From California to the Scottish Highlands and, most recently, southern Africa, the books are a rattling good tour through classic landscapes, complete with a gripping mystery to tackle on the way – because which long journey has never been made more enjoyable by a clever puzzle?
Their latest, Murder on the Safari Star, books readers on to a gleaming luxury train alongside Harrison Beck and his Uncle Nat as they spot galloping impala and get a closeup view of Victoria Falls – and solve a murder case too, of course. First-class entertainment without leaving your seat.
China’s borders are closed to non-Chinese nationals at the time of writing, and the Beijing authorities are asking people living there to forgo the traditional trip to visit relatives for Chinese New Year next week. But children can instead visit one of the greatest countries in the world through the pages of this Chinese epic. It tells the story of the cloud-somersaulting trickster Monkey King, and his quest to redeem himself by protecting a Buddhist monk on a holy quest.
Parents may remember the cult Japanese-made 1980s TV series Monkey; now their children can brave the mysteries of the Fire-Cloud Cave, the River of Flowing Sand and the Water-Crystal Palace via Julia Lovell’s new contemporary translation, with exquisite maps of “somewhat mythical lands” by Laura Hartman Maestro.
Maps are endlessly fascinating to children, and losing themselves in the pages of an atlas is a great way to chart future travels and understand other countries.
There are several luxuriously packaged map collections on the market, but I prefer this children’s version of the bestseller by former Sky News diplomatic editor Tim Marshall, with maps and illustrations by Grace Easton and Jessica Smith.

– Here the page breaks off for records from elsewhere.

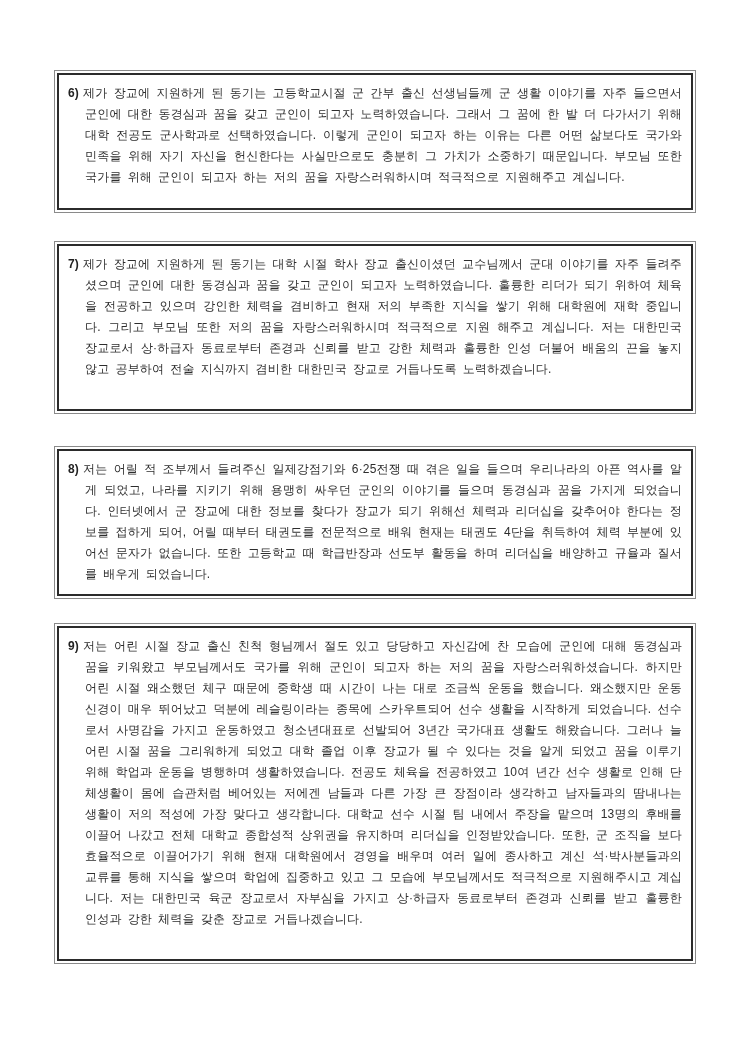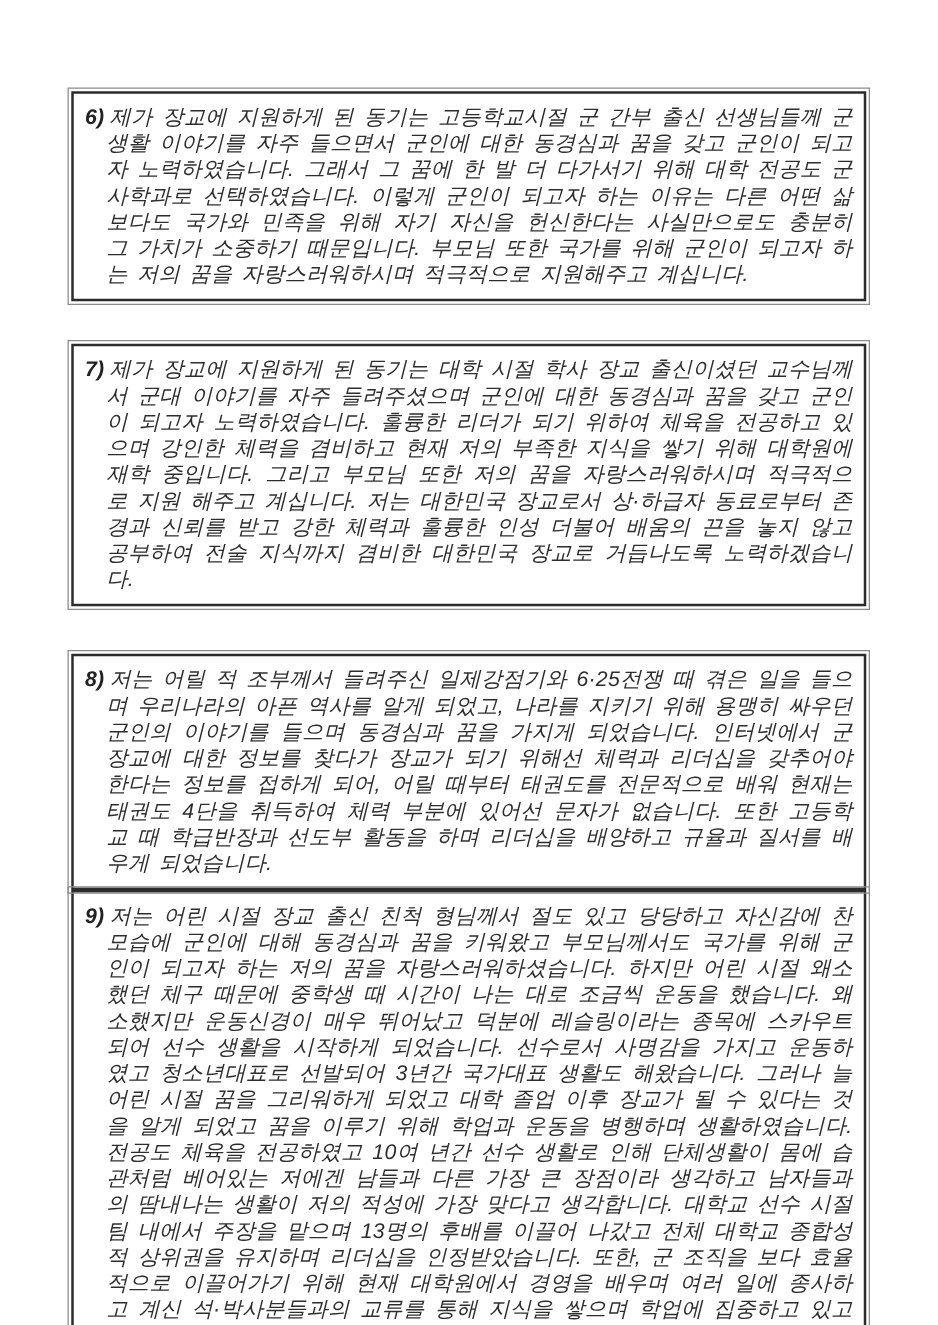--- a/index.html
+++ b/index.html
@@ -29,7 +29,7 @@
   .answer-box.box-8 { min-height: 141px; }
   .answer-box.box-9 { min-height: 335px; margin-bottom: 16px; }
   .para {
-    font-size: 17px;
+    font-size: 12px;
     line-height: 21px;
     color: #2d2d2d;
     text-align: justify;
@@ -38,7 +38,6 @@
     word-break: break-all;
     padding-left: 17px;
     text-indent: -17px;
-    font-style: italic;
   }
   .num {
     font-weight: bold;

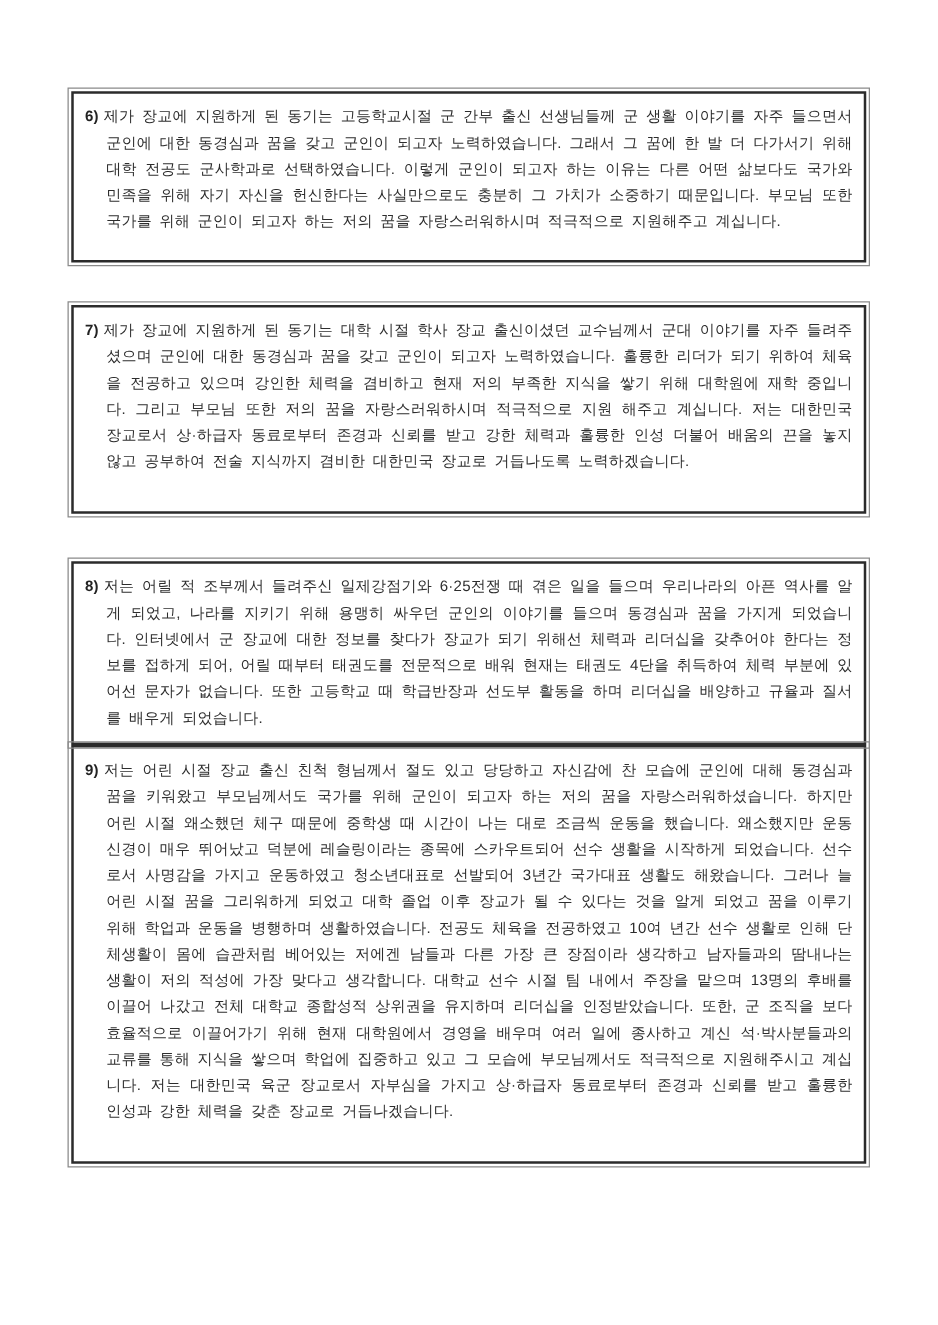--- a/index.html
+++ b/index.html
@@ -26,7 +26,7 @@
   }
   .answer-box.box-6 { min-height: 137px; margin-bottom: 34px; }
   .answer-box.box-7 { min-height: 167px; margin-bottom: 38px; }
-  .answer-box.box-8 { min-height: 141px; }
+  .answer-box.box-8 { min-height: 141px; margin-bottom: 30px; }
   .answer-box.box-9 { min-height: 335px; margin-bottom: 16px; }
   .para {
     font-size: 12px;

The book explores the link between the physical realities of our planet and the competing desires of different civilisations. From the Americas to Russia, the Middle East to Tibet, this is a lucid and accessible introduction to how geography shapes our world.
A child who wants to really get away from it all can find adventure aplenty in the world of fantasy literature. For the trip of a lifetime – beating any existing holiday on planet Earth – drop into the Strangeworlds Travel Agency.
Flick Hudson accidentally learns that there are hundreds of uncharted worlds other than our own – and the one at the centre of them all is in terrible danger. She embarks on a thrilling and frequently hilarious race to save them, with her acerbic travel guide Jonathan.
This is an ideal escape for fans of Neil Gaiman and Terry Pratchett. Lapinski’s dizzying feats of world building will – transport even the most stuck-at-home reader beyond their wildest dreams.